Besides tofu. Spare me the tofu lecture.


Seems like just a few months ago, food safety wasn't an issue. Going to the grocery was fun. So long as I avoided scary books like "Fast Food Nation" - and avoid it I did, because who wants to read about gut-splattered slaughterhouses? - I didn't give a second thought to where my dinner came from. As far as I was concerned, corned beef hash was born in a can.


And then, boom. One crazy cow and suddenly even committed carnivores couldn't help hearing horrible stories about cattle being fed other cattle. Chickens wallowing in poop. Farmed fish being fed the moral equivalent of Mercury Chow. And while we're at it, said the headlines, avoid tuna if you're pregnant. Avoid vegetables grown in foreign countries if you value a nonspasming intestinal tract. Avoid pretty much everything you used to eat, with the possible exception of spaghetti in red sauce.

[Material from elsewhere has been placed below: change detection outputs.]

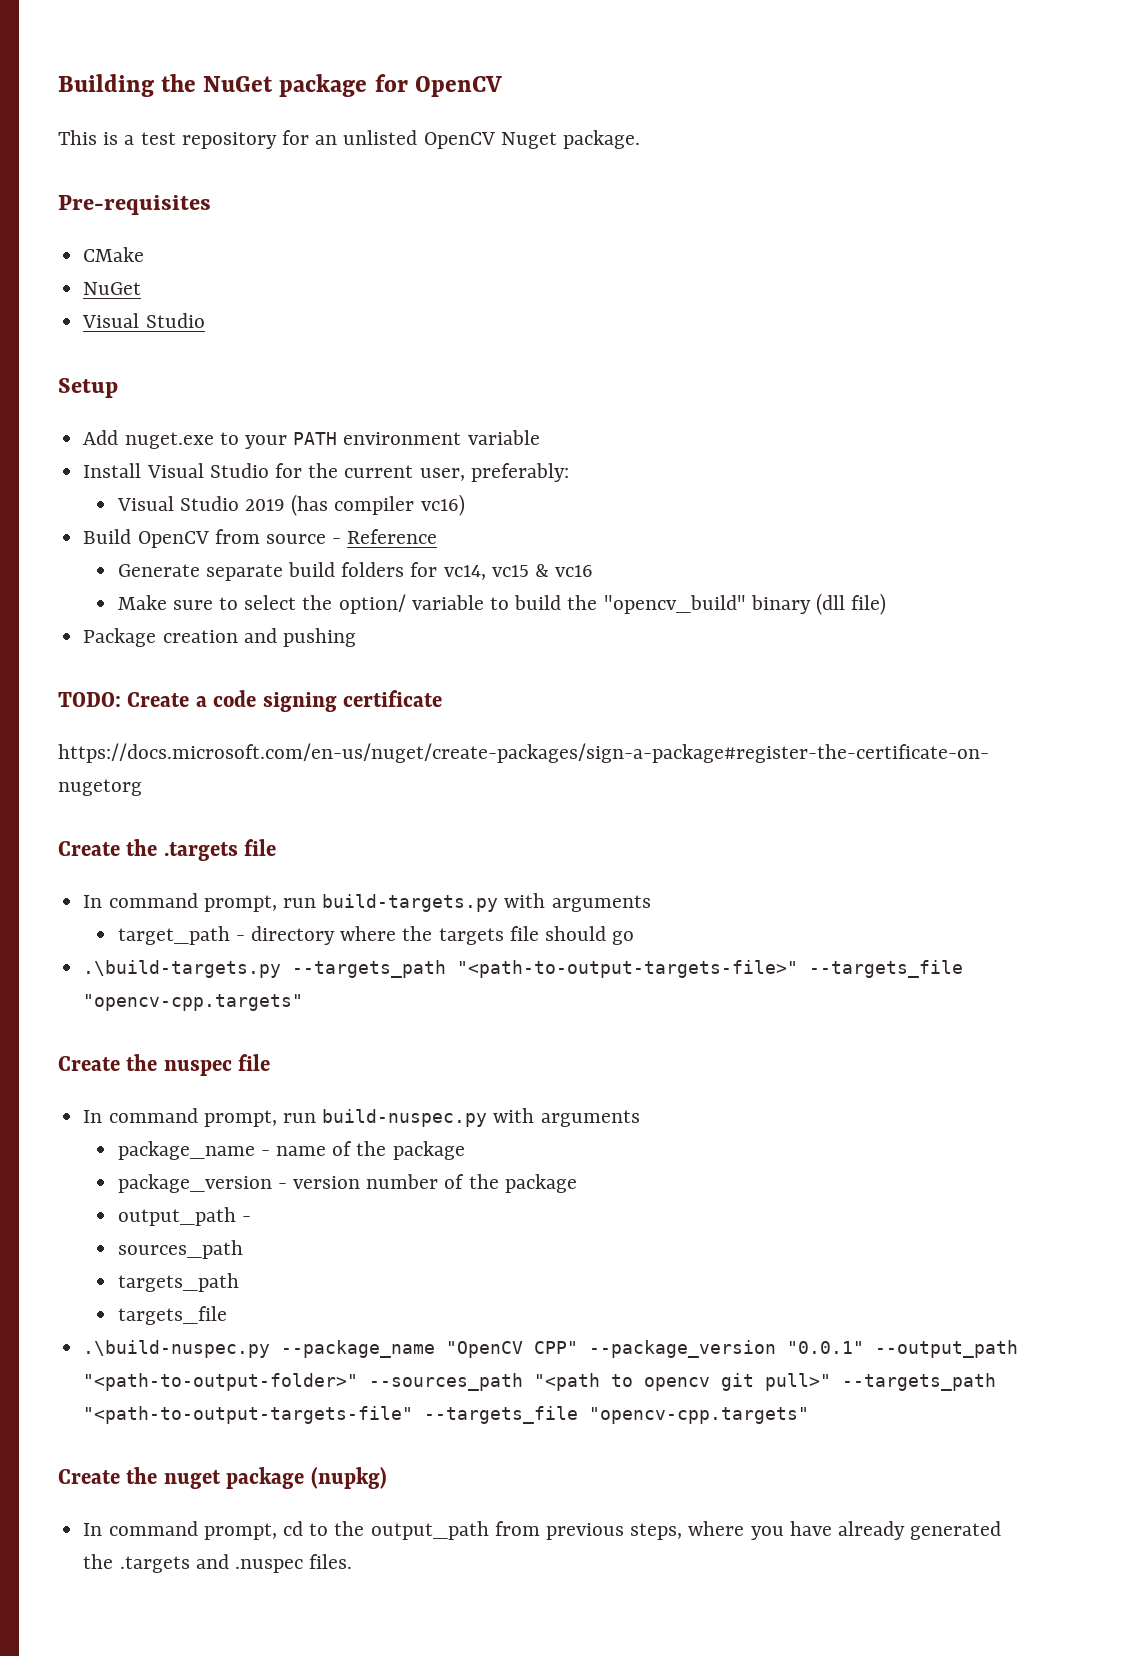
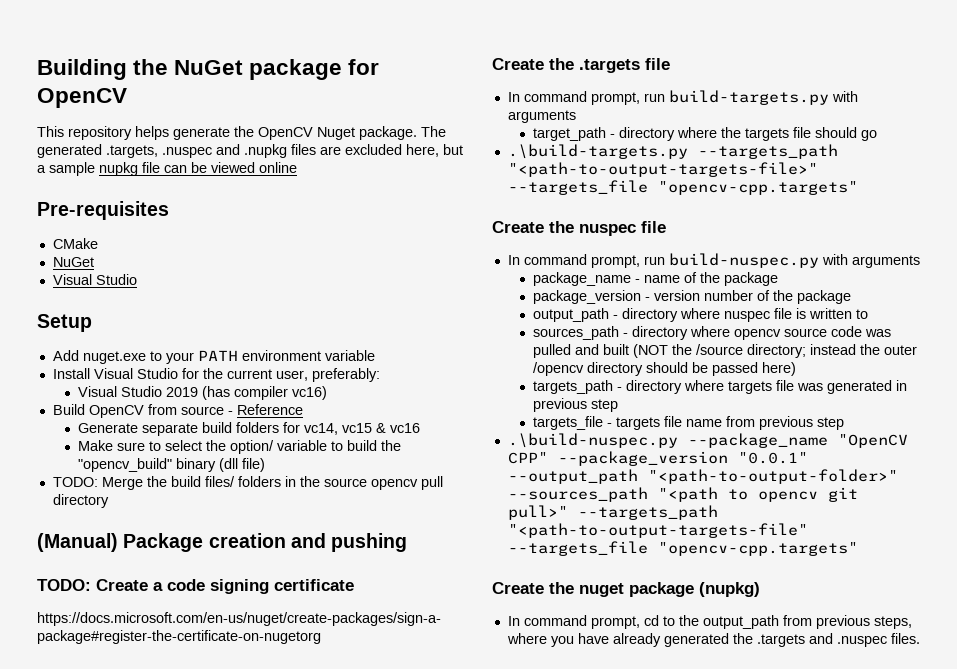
- This is a test repository for an unlisted OpenCV Nuget package.
+ This repository helps generate the OpenCV Nuget package. The generated .targets, .nuspec and .nupkg files are excluded here, but a sample nupkg file can be viewed online
- Package creation and pushing
+ TODO: Merge the build files/ folders in the source opencv pull directory
+ (Manual) Package creation and pushing
- output_path -
- sources_path
- targets_path
- targets_file
+ output_path - directory where nuspec file is written to
+ sources_path - directory where opencv source code was pulled and built (NOT the /source directory; instead the outer /opencv directory should be passed here)
+ targets_path - directory where targets file was generated in previous step
+ targets_file - targets file name from previous step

Of course, Atkins adherents will tell you that spaghetti with red sauce is a one-way ticket out, too. But we're not going to talk about the Atkins people today because they are having a hard enough time digesting the fact that their guru turns out to have been a walking fat globule with arteries stuffed like bratwurst.


So, back to the newly depressing, increasingly frightening grocery store and what's happening there.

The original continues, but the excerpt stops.